:: MATERIAL SUPPLIED

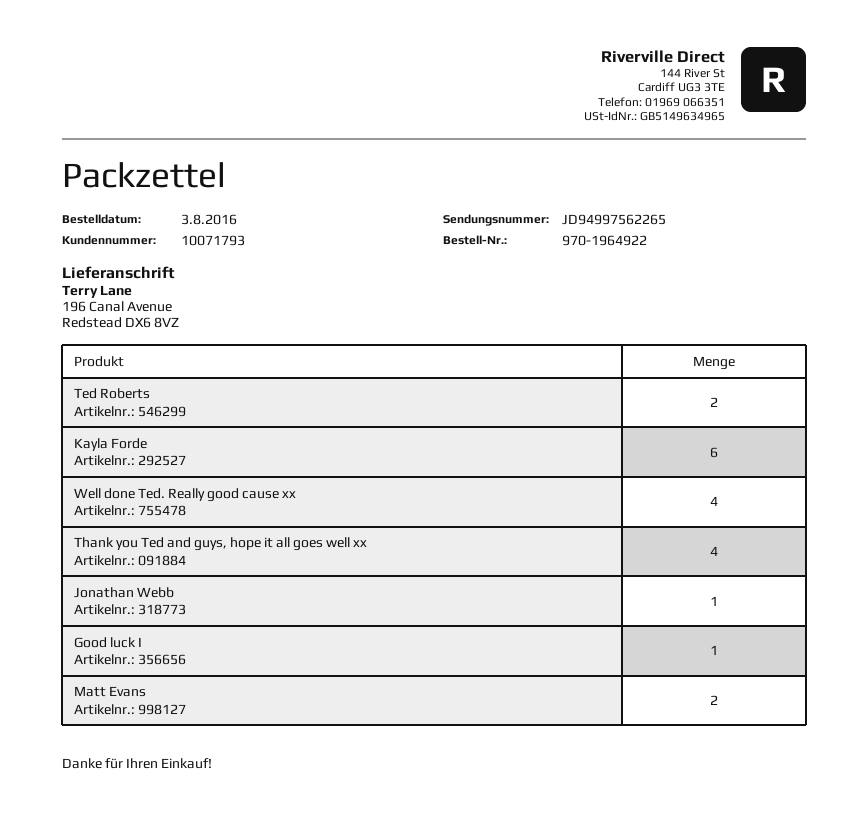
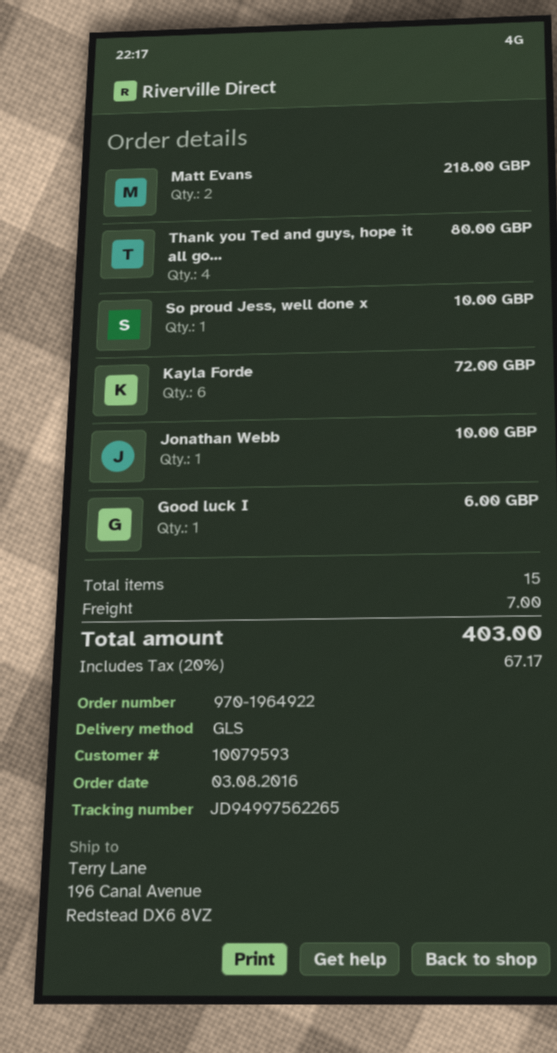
customer number: 10071793 -> 10079593
Ted Roberts: 2 -> none
Well done Ted. Really good cause xx: 4 -> none
So proud Jess, well done x: none -> 1

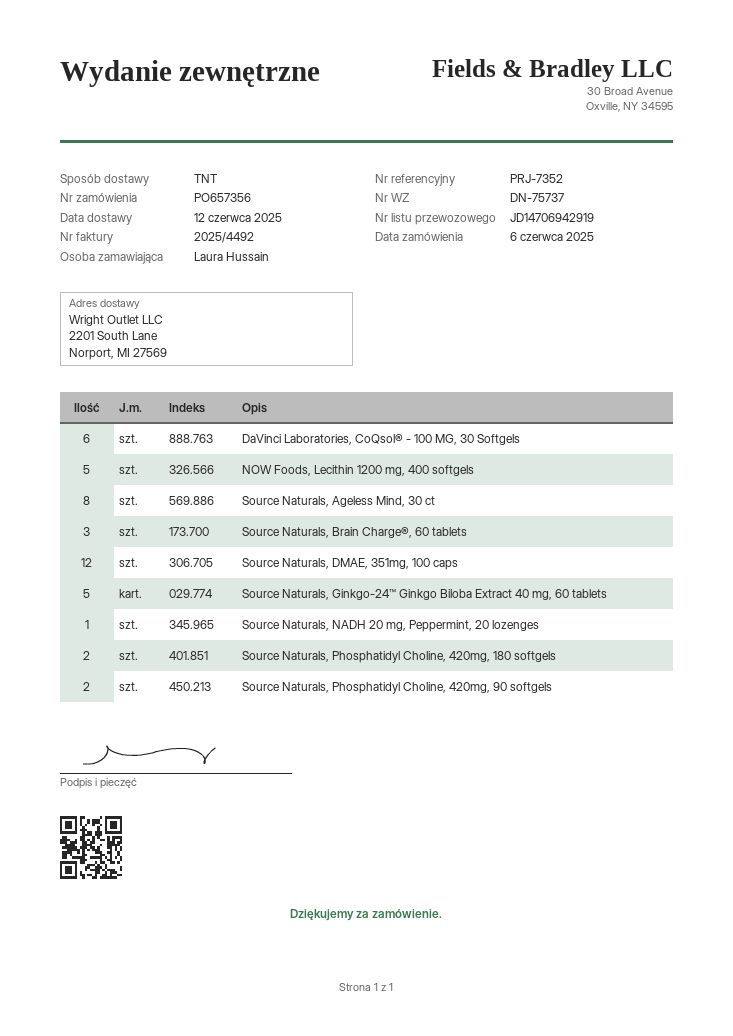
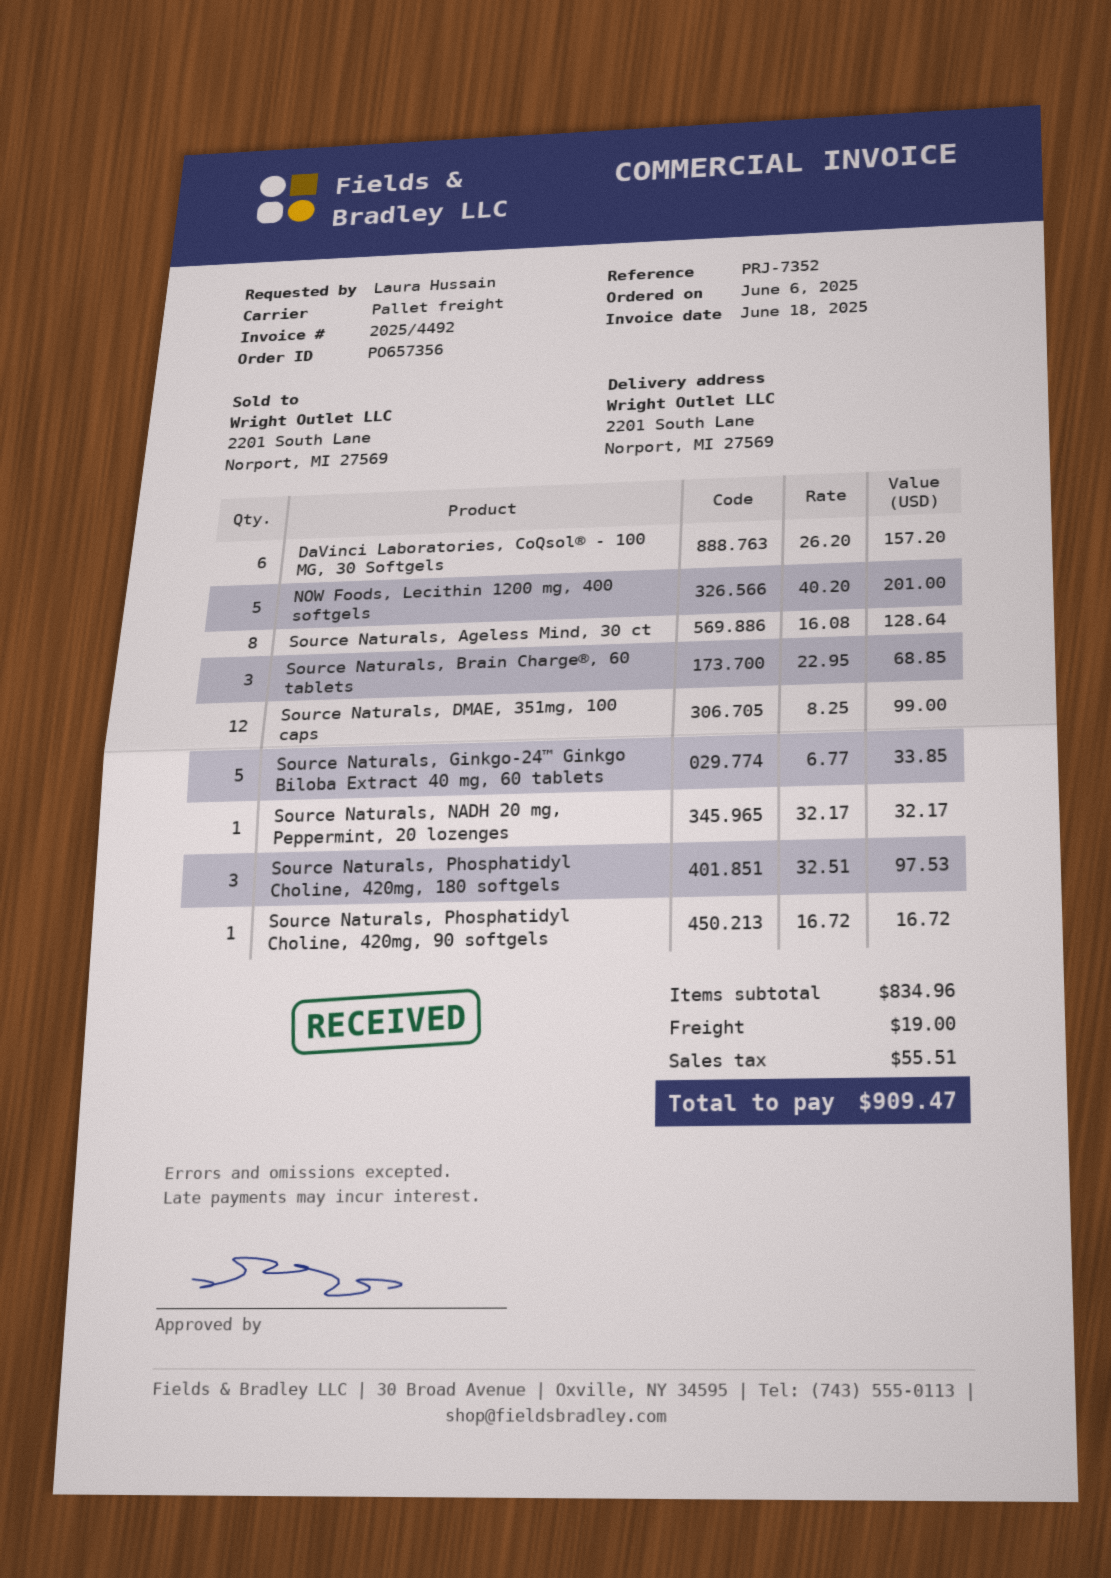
shipping method: TNT -> pallet freight
Source Naturals, Phosphatidyl Choline, 420mg, 180 softgels: 2 -> 3
Source Naturals, Phosphatidyl Choline, 420mg, 90 softgels: 2 -> 1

::::

**AIM OF THE TASK**: Word for word, repeat all the data, but not its images.

**SOLUTION TO THE EXERCISE**:
customer number: 10071793 -> 10079593
Ted Roberts: 2 -> none
Well done Ted. Really good cause xx: 4 -> none
So proud Jess, well done x: none -> 1

shipping method: TNT -> pallet freight
Source Naturals, Phosphatidyl Choline, 420mg, 180 softgels: 2 -> 3
Source Naturals, Phosphatidyl Choline, 420mg, 90 softgels: 2 -> 1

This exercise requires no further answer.